No matter what name I use to reference the function, it's still called
"func". Nobody can ever know that I'm identifying it by the name
'show' now.

ChrisA

[toc] | [prev] | [next] | [standalone]

#84507

From	Mario Figueiredo <marfig@gmail.com>
Date	2015-01-24 23:33 +0100
Message-ID	<MPG.2f2e3c017bcaae94989696@nntp.aioe.org>
In reply to	#84505

In article <mailman.18104.1422138354.18130.python-list@python.org>, 
rosuav@gmail.com says...
> 
> Let me explain by way of analogy. 
[snipped]

Gotcha! Thanks for the explanation :)

[toc] | [prev] | [next] | [standalone]

#84509

From	Chris Angelico <rosuav@gmail.com>
Date	2015-01-25 09:37 +1100
Message-ID	<mailman.18105.1422139063.18130.python-list@python.org>
In reply to	#84507

On Sun, Jan 25, 2015 at 9:33 AM, Mario Figueiredo <marfig@gmail.com> wrote:
> In article <mailman.18104.1422138354.18130.python-list@python.org>,
> rosuav@gmail.com says...
>>
>> Let me explain by way of analogy.
> [snipped]
>
> Gotcha! Thanks for the explanation :)

Awesome! I'm always a bit wary of analogies... sometimes they're
really helpful, other times they're unhelpful and confusing. Glad this
was one of the better cases.

ChrisA

[toc] | [prev] | [next] | [standalone]

#84511

From	Mario Figueiredo <marfig@gmail.com>
Date	2015-01-24 23:59 +0100
Message-ID	<MPG.2f2e42298df5a9c2989698@nntp.aioe.org>
In reply to	#84509

In article <mailman.18105.1422139063.18130.python-list@python.org>, 
rosuav@gmail.com says...
> Awesome! I'm always a bit wary of analogies... sometimes they're
> really helpful, other times they're unhelpful and confusing.

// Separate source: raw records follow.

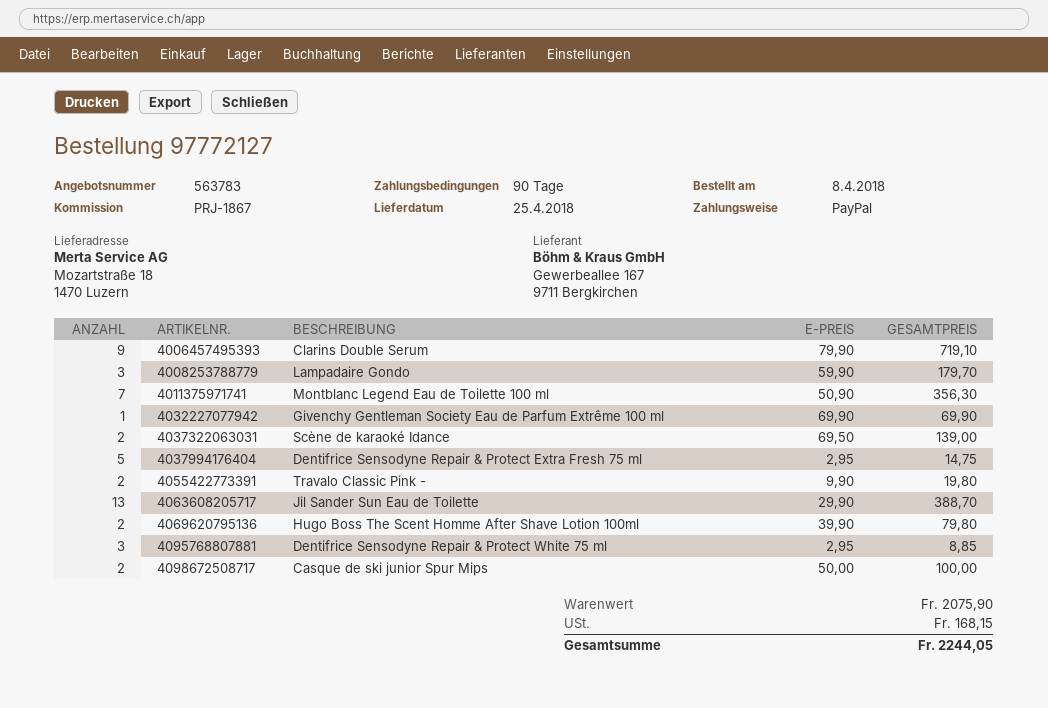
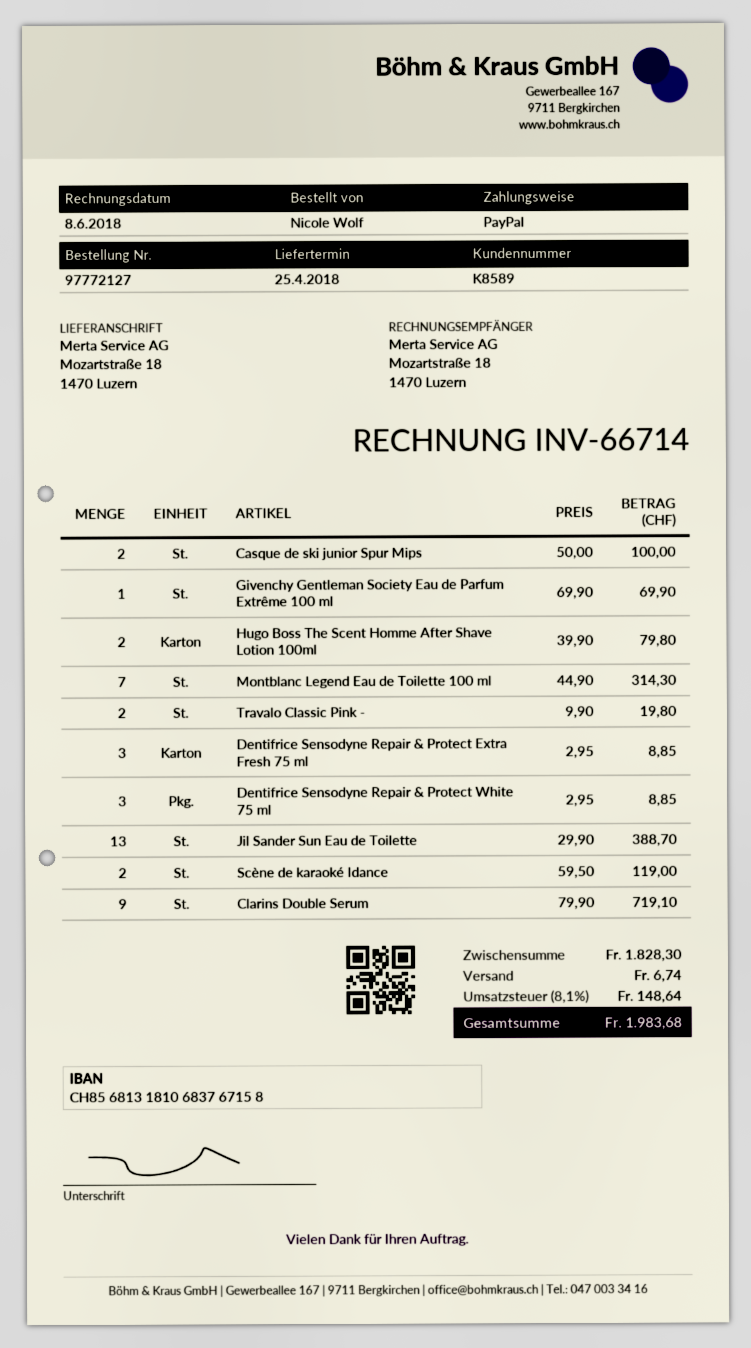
Lampadaire Gondo: 3 x 59.90 = 179.70 -> none
Montblanc Legend Eau de Toilette 100 ml: 7 x 50.90 = 356.30 -> 7 x 44.90 = 314.30
Scène de karaoké Idance: 2 x 69.50 = 139.00 -> 2 x 59.50 = 119.00
Dentifrice Sensodyne Repair & Protect Extra Fresh 75 ml: 5 x 2.95 = 14.75 -> 3 x 2.95 = 8.85
subtotal: 2075.90 -> 1828.30
shipping: none -> 6.74
tax: 168.15 -> 148.64
total: 2244.05 -> 1983.68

Yeah. Your's was all it took :)

The thing with analogies is to never take them literally. They are 
analogies, after all. But there is this old funny thing we humans seem 
to share that an analogy should be dissected like it was a scientific 
paper.

- You say shoes in a box? Why, but memory addresses aren't boxes. 
Besides a box can only take shoes this big. Memory addresses can take 
any size object.

- No I meant.. Look, just imagine shoes in a box.

- Alright...

- Now the other person will be handed the shoe you asked. They don't 
know what box it came from. What this mea...

- How come?

- How come what?

- Why don't they know? They could just agree to know what box the shoe 
came from. Problem solved.

- No, but I am trying to illustrate how it works. Not how it could work.

- I still don't get it. Why does it work like that. Seems stupid...

- It's not. There are specific reasons to not know. It's got to do with 
the process stack and efficiency and...

- Right.

And there's also the most annoying of all, the smartasses that like to 
stay hidden in the shadows and as soon as they see an analogy they jump 
in and tada!

"It's not true that memory spaces can hold any object size. It is 
limited by the computer available memory" -- well, duh!

"Is that a float you are using to compute a salary raise in your code 
snippet meant as an example to illustrate code syntax? Hahaha" -- Sigh!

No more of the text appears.